L'associazione dal 2004 è pioniera di questo tipo di accoglienza: oggi ospita circa 300 persone in 10 Comunità educanti con i carcerati (Cec), strutture dove i detenuti vivono percorsi di giustizia ripartiva ed esperienze di volontariato. Qui la recidiva (la tendenza a commettere di nuovo dei reati) si abbassa al 15%, dal 75% delle carceri tradizionali.
Secondo Pieri un detenuto in carcere oggi costa allo Stato circa 150 euro al giorno; in comunità costerebbe meno della metà.
Ma come funziona il programma di recupero sociale nelle Cec? «Proponiamo un percorso rieducativo. I detenuti da noi accettano di guardare sia le ferite che hanno provocato con i delitti commessi, sia le ferite proprie che li hanno portati a delinquere. Il vero percorso educativo è quello che fa andare a ritroso nel proprio passato, per capire le ragioni che hanno portato alla devianza. Le persone riscoprono così violenze subite, povertà, problemi di relazione con i genitori.
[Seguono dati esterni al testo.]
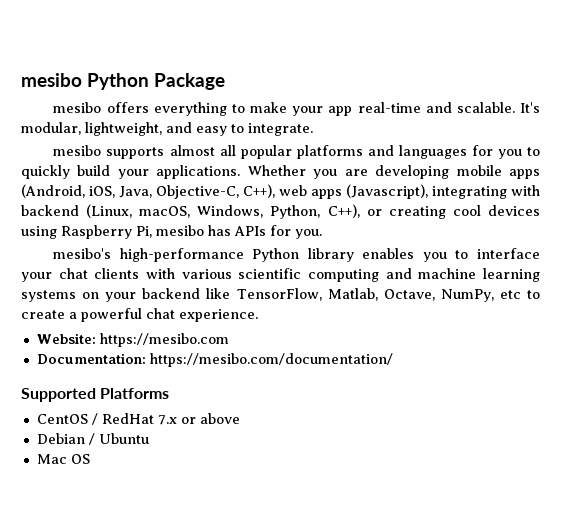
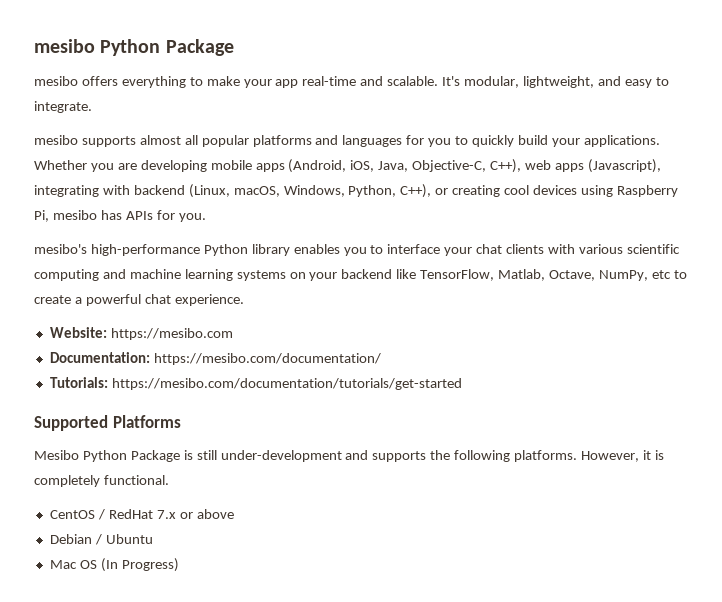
(393, 360) none -> [49,377,462,390] // Tutorials: https://mesibo.com/documentation/tutorials/get-started
(170, 393) none -> [34,450,664,462] [34,475,169,487] // Mesibo Python Package is still under-development and supports the following platforms. However, it is completely functional.
(90, 459) none -> [100,558,179,572] (In Progress)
Tutto questo le aiuta a guardare ad una vita nuova».
Nella Comunità di Don Benzi c'è soddisfazione per le nuove possibilità aperte dal decreto, ora convertito in legge.
Laila Simoncelli, avvocato dell’associazione: «Fino ad oggi le uniche risposte possibili al problema del sovraffollamento sono state le costruzioni di nuove carceri, che comunque richiedono almeno 10 anni di lavori, oppure il ricorso ad amnistie ed indulto. Per la prima volta, un governo ha previsto l'istituzione di un albo: si tratta di un grande passo avanti che ci consentirà di avviare percorsi nuovi e sperimentazioni.
I numeri previsti dal decreto sono piccoli (300 persone inserite in comunità all'anno), ma potremo finalmente dimostrare che il sistema funziona. E se avremo un terzo settore forte potremo arrivare a far uscire di galera tutti gli aventi diritto, ritornando ad un carcere più umano».